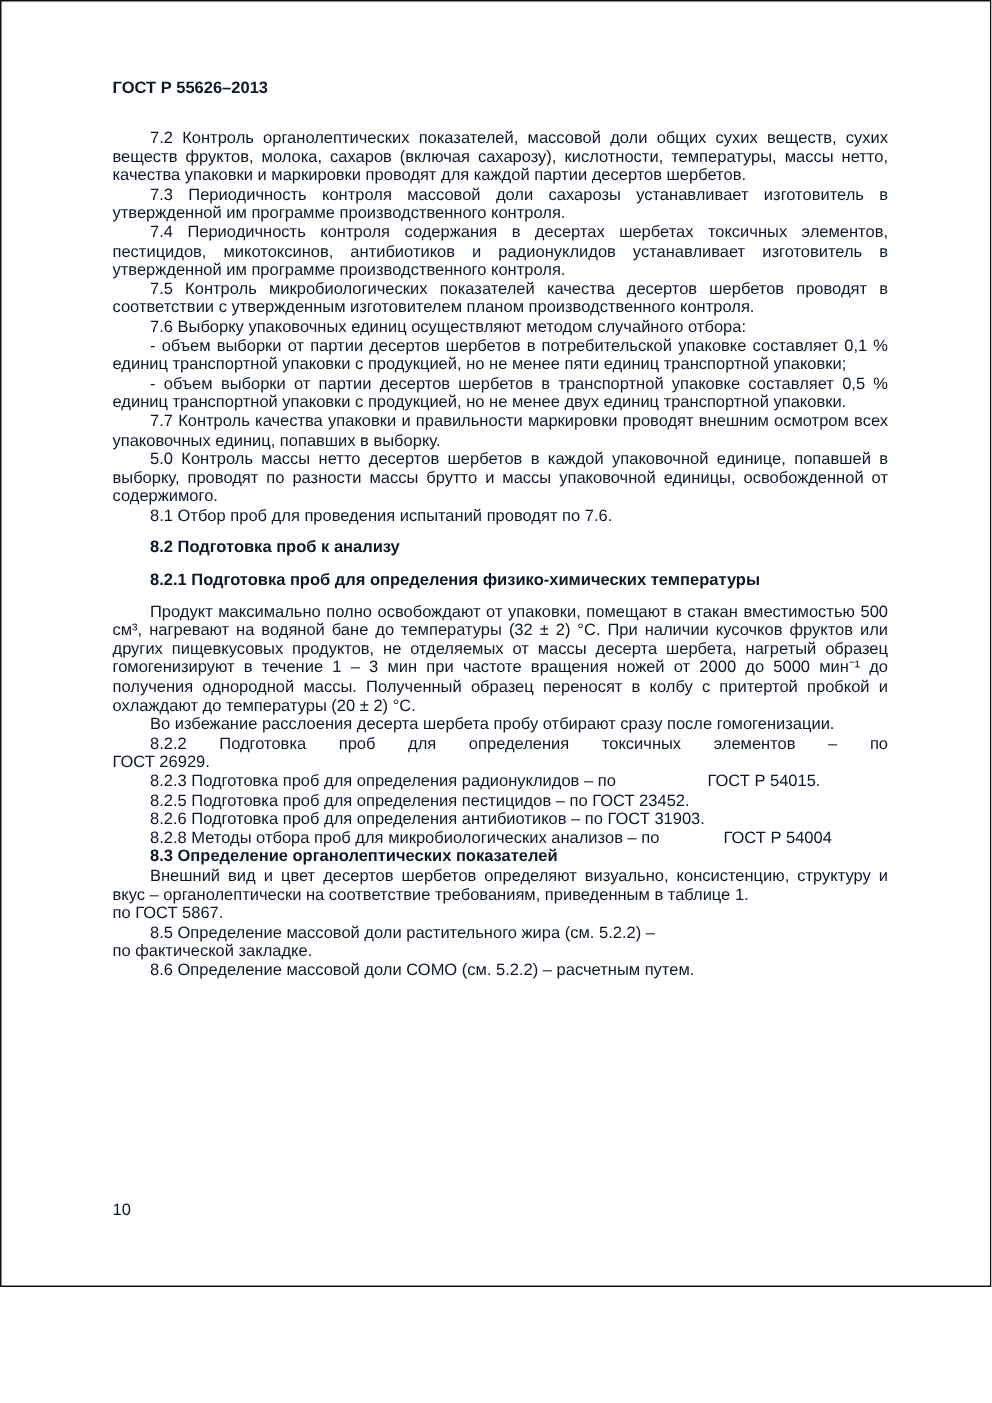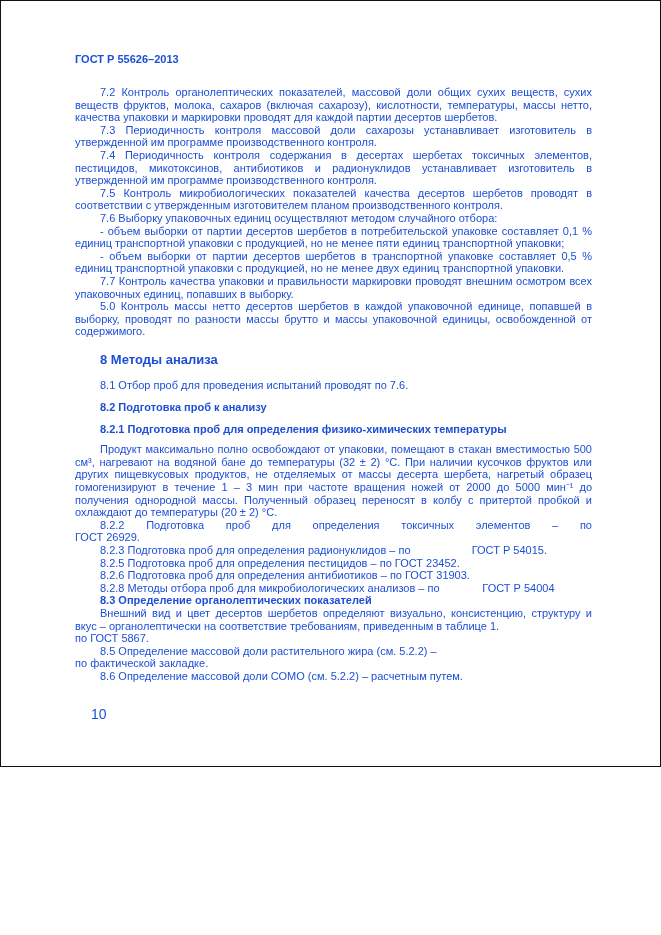--- a/index.html
+++ b/index.html
@@ -6,12 +6,12 @@
   .page {
     position: relative;
     width: 661px;
-    height: 767px;
+    height: 858px;
     box-sizing: border-box;
     border: 1px solid #111111;
     background: #ffffff;
     font-family: "Liberation Sans", sans-serif;
-    color: #1d4ed8;
+    color: #0f172a;
     padding: 52px 68px 0 74px;
     overflow: hidden;
   }

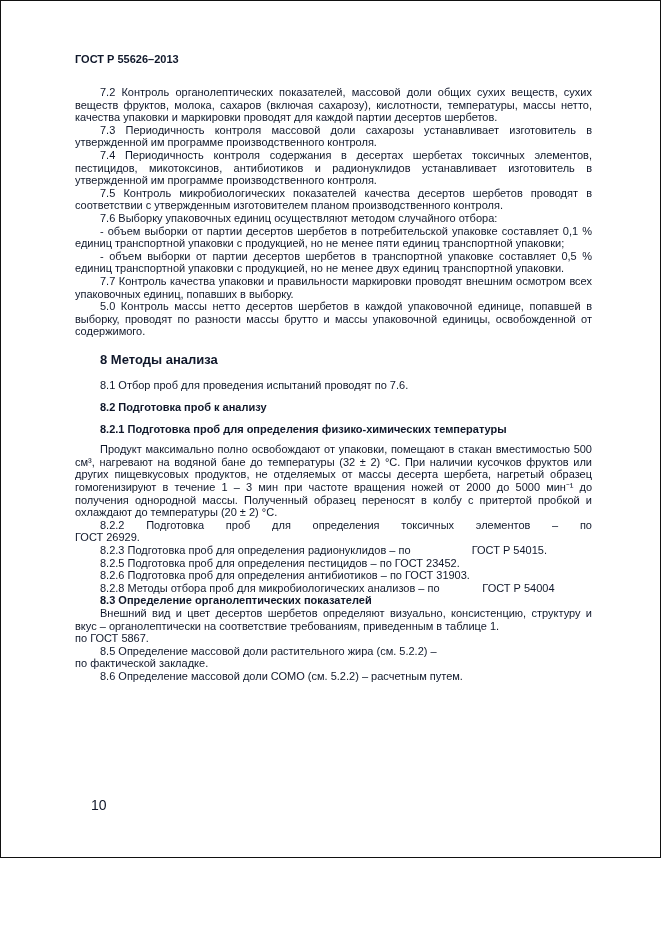--- a/index.html
+++ b/index.html
@@ -63,7 +63,6 @@
       <p class="body">- объем выборки от партии десертов шербетов в транспортной упаковке составляет 0,5 % единиц транспортной упаковки с продукцией, но не менее двух единиц транспортной упаковки.</p>
       <p class="body">7.7 Контроль качества упаковки и правильности маркировки проводят внешним осмотром всех упаковочных единиц, попавших в выборку.</p>
       <p class="body">5.0 Контроль массы нетто десертов шербетов в каждой упаковочной единице, попавшей в выборку, проводят по разности массы брутто и массы упаковочной единицы, освобожденной от содержимого.</p>
-      <p class="h2">8 Методы анализа</p>
       <p class="body">8.1 Отбор проб для проведения испытаний проводят по 7.6.</p>
       <p class="boldsp">8.2 Подготовка проб к анализу</p>
       <p class="boldsp">8.2.1 Подготовка проб для определения физико-химических температуры</p>

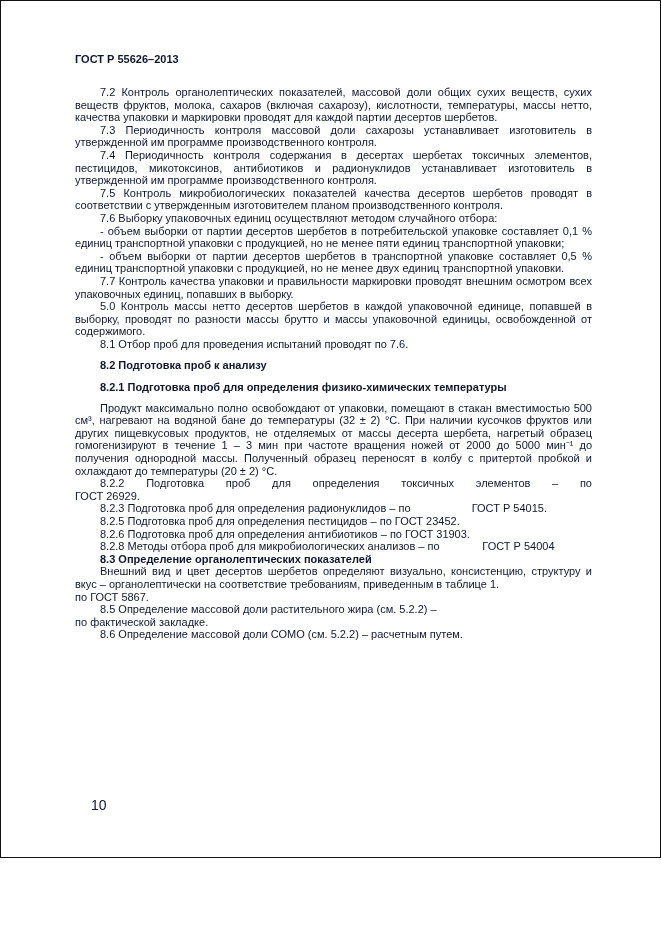--- a/index.html
+++ b/index.html
@@ -67,6 +67,7 @@
       <p class="boldsp">8.2 Подготовка проб к анализу</p>
       <p class="boldsp">8.2.1 Подготовка проб для определения физико-химических температуры</p>
       <p class="body">Продукт максимально полно освобождают от упаковки, помещают в стакан вместимостью 500 см³, нагревают на водяной бане до температуры (32 ± 2) °С. При наличии кусочков фруктов или других пищевкусовых продуктов, не отделяемых от массы десерта шербета, нагретый образец гомогенизируют в течение 1 – 3 мин при частоте вращения ножей от 2000 до 5000 мин⁻¹ до получения однородной массы. Полученный образец переносят в колбу с притертой пробкой и охлаждают до температуры (20 ± 2) °С.</p>
+      <p class="body">Во избежание расслоения десерта шербета пробу отбирают сразу после гомогенизации.</p>
       <p class="full">8.2.2 Подготовка проб для определения токсичных элементов – по</p>
       <p class="cont">ГОСТ 26929.</p>
       <p class="body">8.2.3 Подготовка проб для определения радионуклидов – по&nbsp;&nbsp;&nbsp;&nbsp;&nbsp;&nbsp;&nbsp;&nbsp;&nbsp;&nbsp;&nbsp;&nbsp;&nbsp;&nbsp;&nbsp;&nbsp;&nbsp;&nbsp;&nbsp;&nbsp;ГОСТ Р 54015.</p>

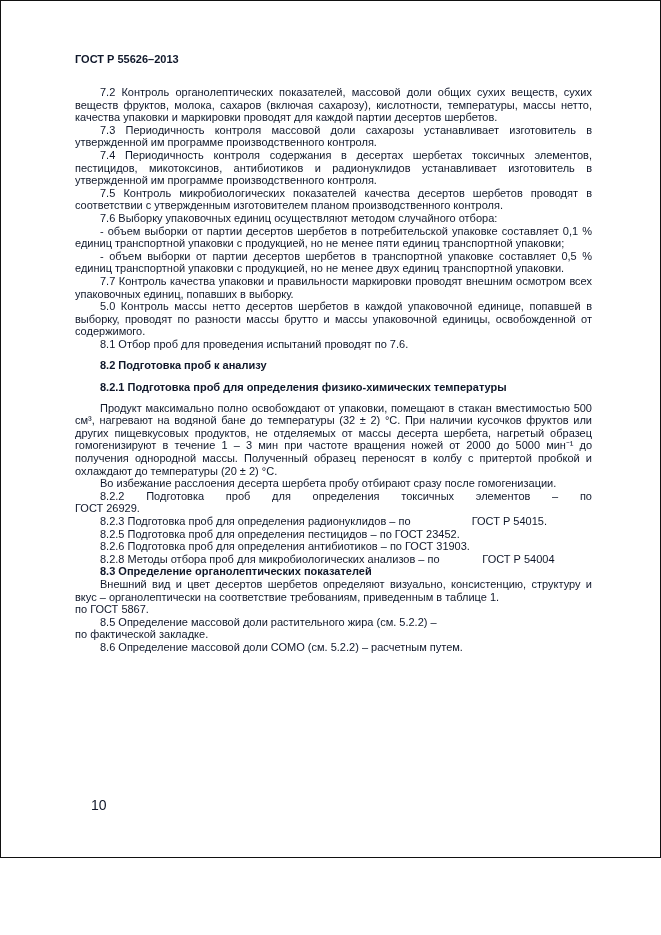--- a/index.html
+++ b/index.html
@@ -42,9 +42,9 @@
   }
   .page-number {
     position: absolute;
-    left: 90px;
+    left: 74px;
     bottom: 44px;
-    font-size: 14px;
+    font-size: 11px;
   }
 </style>
 </head>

» **PROMPT**
Go line by line through the data and copy any that contain "font".

» **ANSWER AREA**
     font-family: "Liberation Sans", sans-serif;
-    font-size: 14px;
+    font-size: 11px;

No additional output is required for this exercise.